The reply should contain all the data below, repeated exactly, and none of the images.

▼

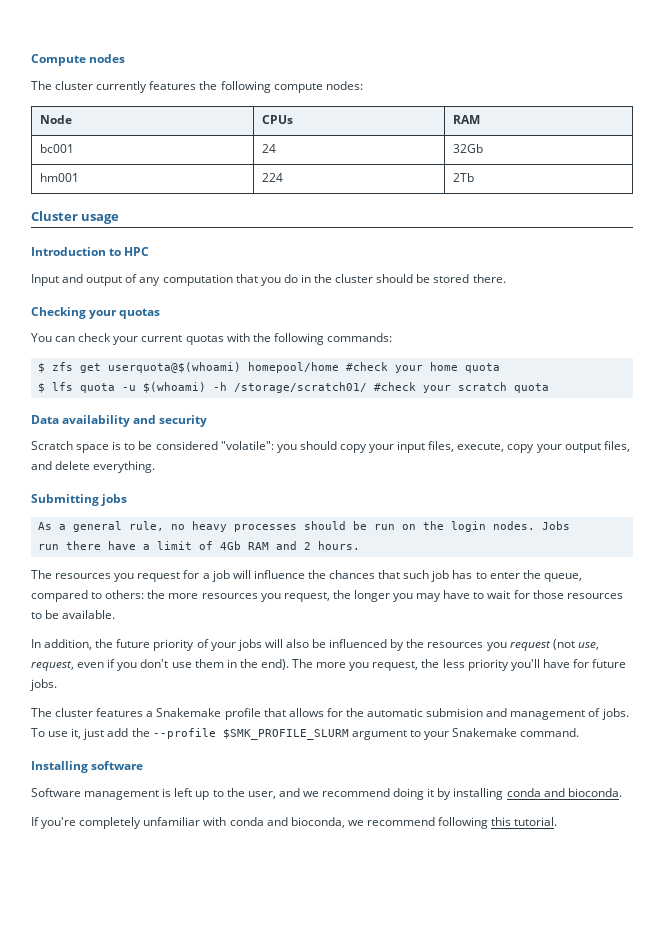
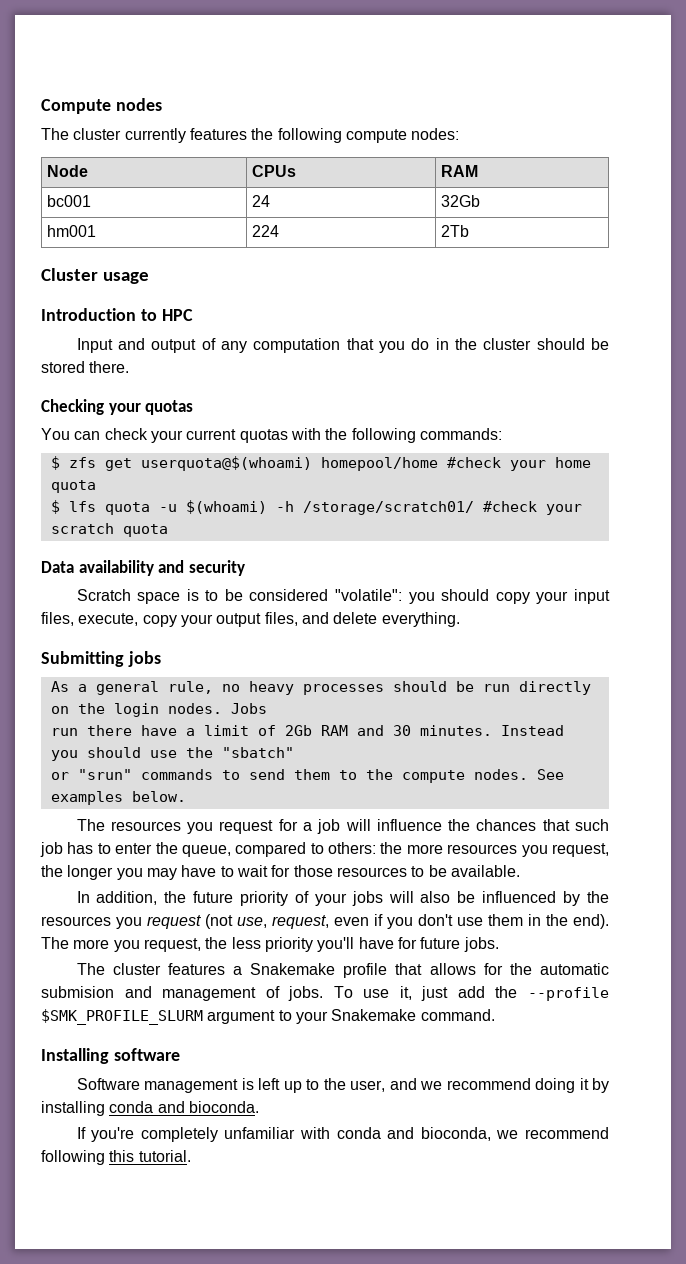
(395, 527) none -> [518,681,591,695] directly
[219,541,241,550] 4Gb -> [284,725,312,736] 2Gb
[303,541,360,550] 2 hours. -> [392,725,564,736] [50,747,294,761] [50,769,564,783] [50,791,186,805] 30 minutes. Instead you should use the "sbatch" // or "srun" commands to send them to the compute nodes. See examples below.

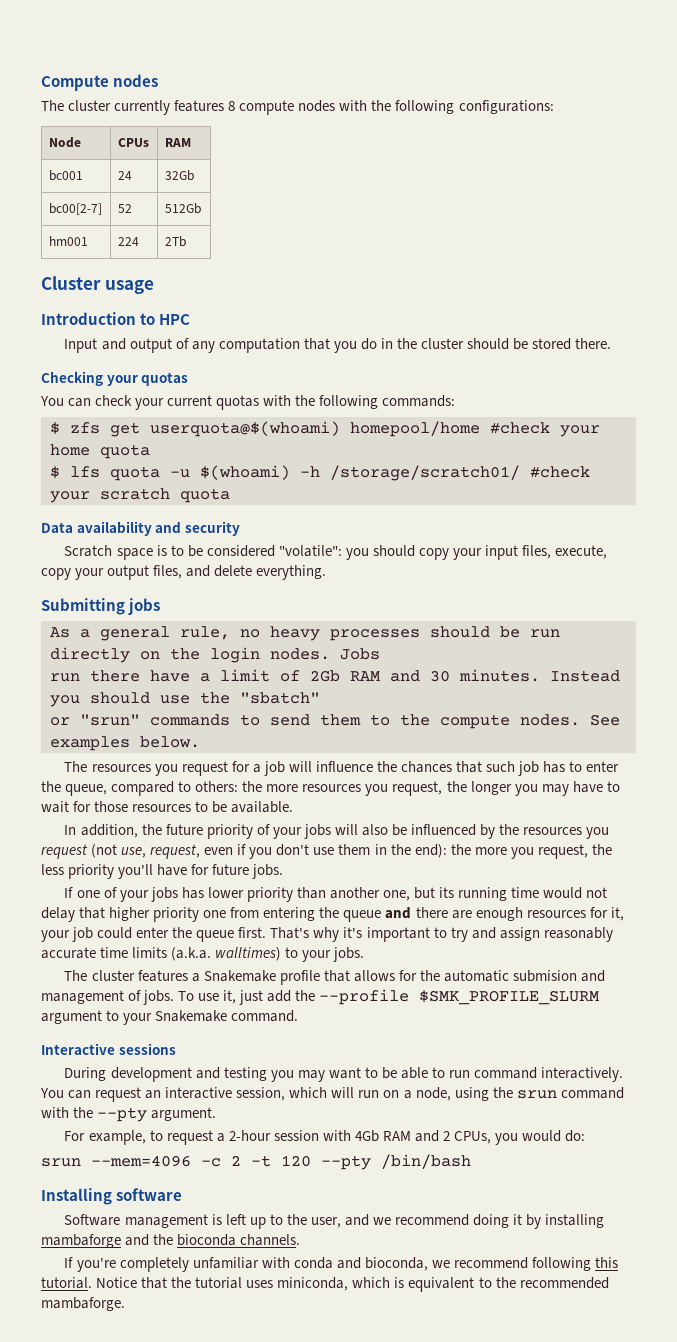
[251,128,460,143] the following compute nodes: -> [228,100,554,115] 8 compute nodes with the following configurations:
(481, 201) none -> [48,203,102,215] [117,204,132,213] [164,203,201,214] // bc00[2-7] | 52 | 512Gb
[573,914,609,929] [41,937,69,949] end). The -> [414,844,471,858] end): the
(499, 944) none -> [64,887,608,902] [41,907,624,922] [41,927,613,942] [41,947,365,962] // If one of your jobs has lower priority than another one, but its running time would not delay that higher priority one from entering the queue and there are enough resources for it, your job could enter the queue first. That's why it's important to try and assign reasonably accurate time limits (a.k.a. walltimes) to your jobs.
(495, 1015) none -> [41,1043,176,1055] [64,1067,624,1082] [40,1087,624,1102] [41,1107,217,1122] [64,1130,586,1145] [41,1154,471,1170] // Interactive sessions // During development and testing you may want to be able to run command interactively. You can request an interactive session, which will run on a node, using the srun command with the --pty argument. // For example, to request a 2-hour session with 4Gb RAM and 2 CPUs, you would do: // srun --mem=4096 -c 2 -t 120 --pty /bin/bash
[109,1101,259,1113] conda and bioconda. -> [41,1234,301,1248] mambaforge and the bioconda channels.
(191, 1156) none -> [96,1277,609,1292] [41,1297,125,1311] Notice that the tutorial uses miniconda, which is equivalent to the recommended mambaforge.

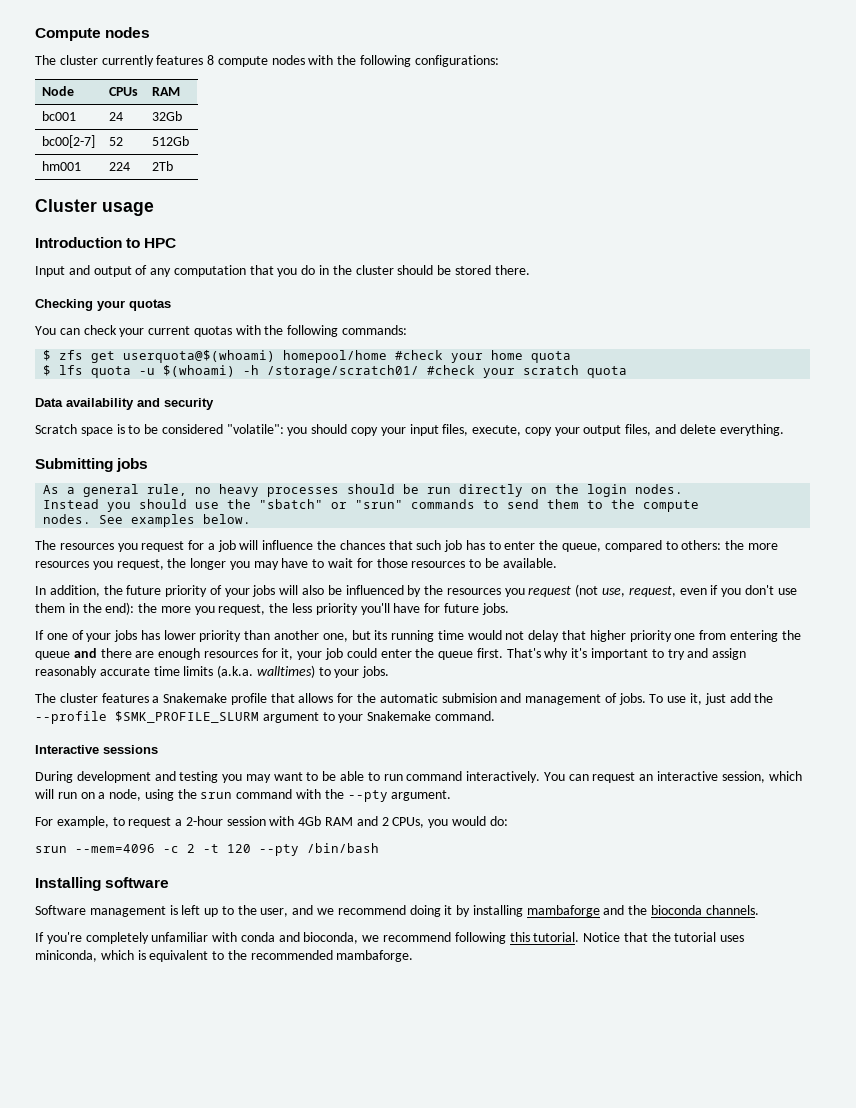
[340,648,380,660] [50,669,540,682] Jobs // run there have a limit of 2Gb RAM and 30 minutes. -> (684, 489) //
(320, 698) // -> (324, 504) none
(510, 721) none -> (700, 506) //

▲

=== RESULT OF THE EXERCISE ===
(395, 527) none -> [518,681,591,695] directly
[219,541,241,550] 4Gb -> [284,725,312,736] 2Gb
[303,541,360,550] 2 hours. -> [392,725,564,736] [50,747,294,761] [50,769,564,783] [50,791,186,805] 30 minutes. Instead you should use the "sbatch" // or "srun" commands to send them to the compute nodes. See examples below.

[251,128,460,143] the following compute nodes: -> [228,100,554,115] 8 compute nodes with the following configurations:
(481, 201) none -> [48,203,102,215] [117,204,132,213] [164,203,201,214] // bc00[2-7] | 52 | 512Gb
[573,914,609,929] [41,937,69,949] end). The -> [414,844,471,858] end): the
(499, 944) none -> [64,887,608,902] [41,907,624,922] [41,927,613,942] [41,947,365,962] // If one of your jobs has lower priority than another one, but its running time would not delay that higher priority one from entering the queue and there are enough resources for it, your job could enter the queue first. That's why it's important to try and assign reasonably accurate time limits (a.k.a. walltimes) to your jobs.
(495, 1015) none -> [41,1043,176,1055] [64,1067,624,1082] [40,1087,624,1102] [41,1107,217,1122] [64,1130,586,1145] [41,1154,471,1170] // Interactive sessions // During development and testing you may want to be able to run command interactively. You can request an interactive session, which will run on a node, using the srun command with the --pty argument. // For example, to request a 2-hour session with 4Gb RAM and 2 CPUs, you would do: // srun --mem=4096 -c 2 -t 120 --pty /bin/bash
[109,1101,259,1113] conda and bioconda. -> [41,1234,301,1248] mambaforge and the bioconda channels.
(191, 1156) none -> [96,1277,609,1292] [41,1297,125,1311] Notice that the tutorial uses miniconda, which is equivalent to the recommended mambaforge.

[340,648,380,660] [50,669,540,682] Jobs // run there have a limit of 2Gb RAM and 30 minutes. -> (684, 489) //
(320, 698) // -> (324, 504) none
(510, 721) none -> (700, 506) //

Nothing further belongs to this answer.